WHAT NEEDS TO BE DONE: Pictures stay out of this copy; please retype only the lines from the start of the records through the line with "top:112px; width:1344px; height:352px;".

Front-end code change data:
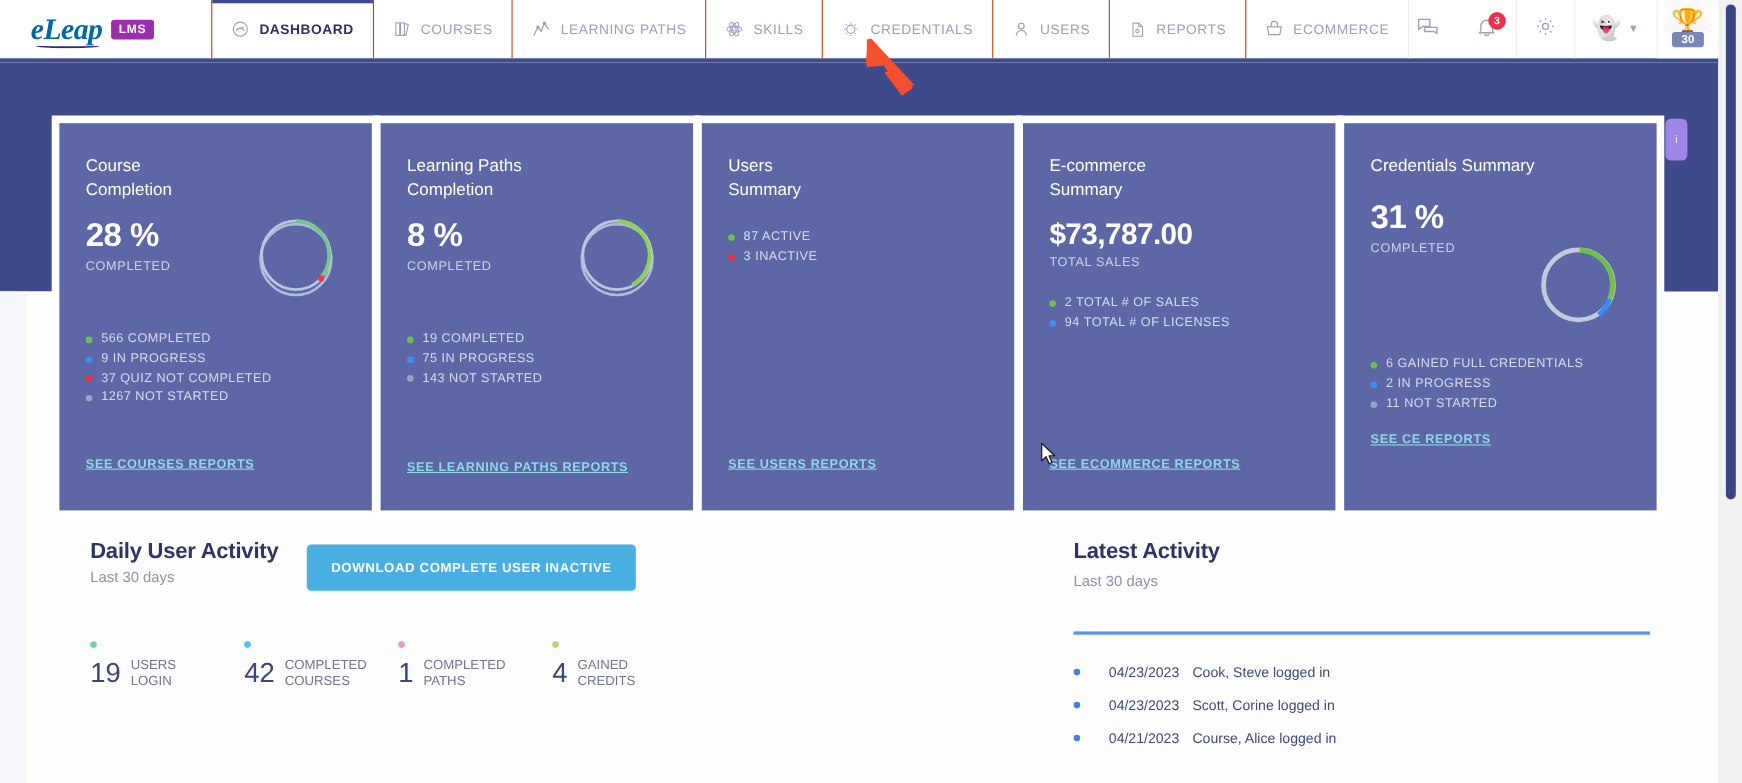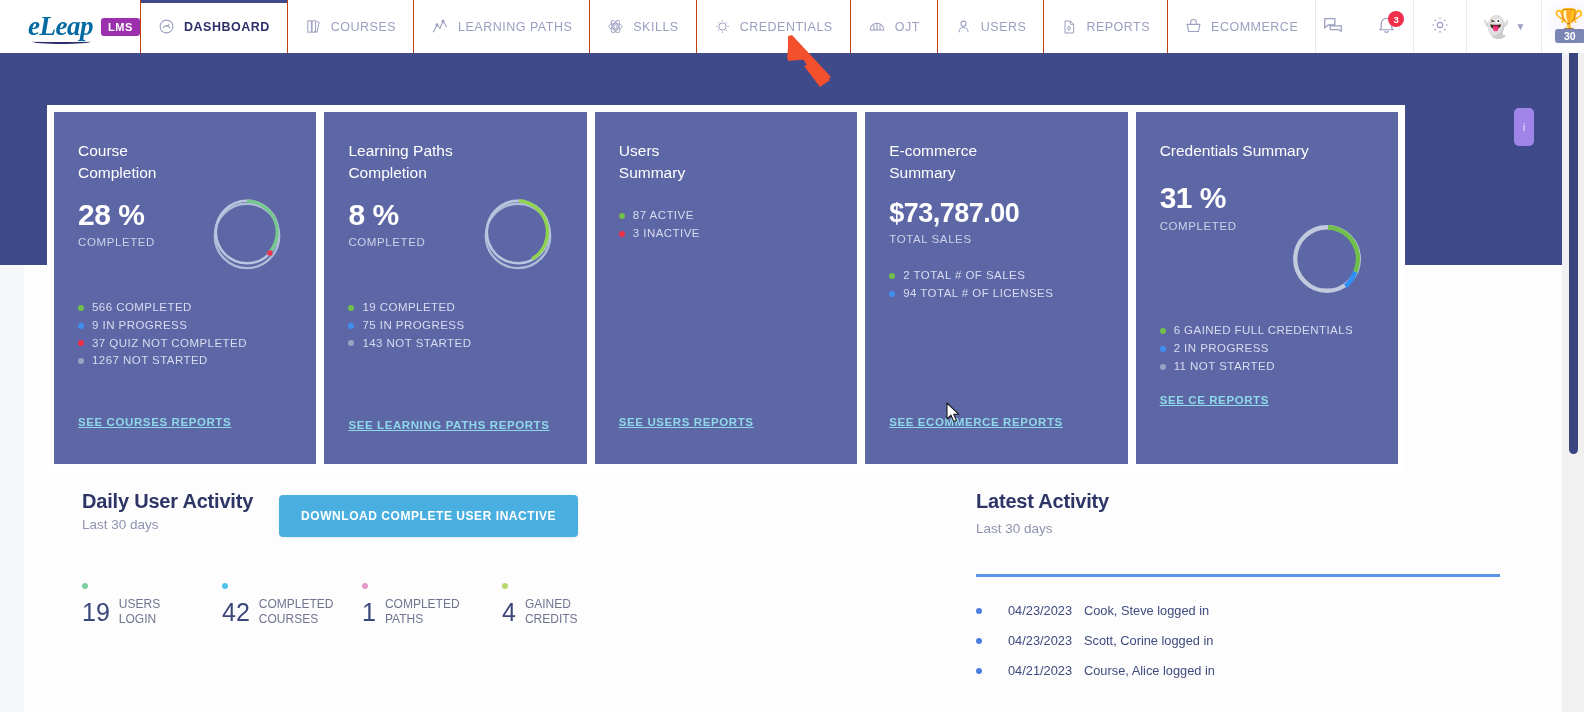--- a/index.html
+++ b/index.html
@@ -92,21 +92,21 @@
   .scrollbar-track{
     position:absolute; right:0; top:0; width:22px; height:712px; background:#f1f1f1;
   }
   .scrollbar-thumb{
     position:absolute; right:6px; top:4px; width:9px; height:450px;
     background:#3a4580; border-radius:5px;
   }
 
   
   .cards {
-    position:absolute; left:54px; top:112px; width:1344px; height:352px;
+    position:absolute; left:54px; top:112px; width:1452px; height:352px;
     display:flex; gap:0;
   }
   .card {
     width:284px; background:#5d67a5; color:#fff;
     padding:28px 24px 0 24px; position:relative;
     box-shadow:0 0 0 7px #ffffff;
     margin-right:8px;
   }
   .card:last-child { margin-right:0; }
   .card-title {
@@ -239,29 +239,20 @@
       <div class="navitem">
         <span>
           <svg width="17" height="17" viewBox="0 0 24 24" fill="none" stroke="#9b9fc0" stroke-width="1.4">
             <circle cx="12" cy="12" r="5.2"></circle>
             <path d="M12 3.2v1.6M12 19.2v1.6M3.2 12h1.6M19.2 12h1.6M5.8 5.8l1.2 1.2M17 17l1.2 1.2M18.2 5.8L17 7M7 17l-1.2 1.2"></path>
           </svg>
         </span>
         <span>CREDENTIALS</span>
       </div>
 
-      <div class="navitem">
-        <span>
-          <svg width="18" height="18" viewBox="0 0 24 24" fill="none" stroke="#9b9fc0" stroke-width="1.4">
-            <path d="M3 16a9 9 0 0 1 18 0z"></path>
-              <path d="M8 16V9M16 16V9M12 16V7"></path>
-          </svg>
-        </span>
-        <span>OJT</span>
-      </div>
 
       <div class="navitem">
         <span>
           <svg width="17" height="17" viewBox="0 0 24 24" fill="none" stroke="#9b9fc0" stroke-width="1.5">
             <circle cx="12" cy="8" r="3.6"></circle>
               <path d="M5.5 20a6.5 6.5 0 0 1 13 0"></path>
           </svg>
         </span>
         <span>USERS</span>
       </div>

TASK ANSWER:
--- a/index.html
+++ b/index.html
@@ -92,21 +92,21 @@
   .scrollbar-track{
     position:absolute; right:0; top:0; width:22px; height:712px; background:#f1f1f1;
   }
   .scrollbar-thumb{
     position:absolute; right:6px; top:4px; width:9px; height:450px;
     background:#3a4580; border-radius:5px;
   }
 
   
   .cards {
-    position:absolute; left:54px; top:112px; width:1344px; height:352px;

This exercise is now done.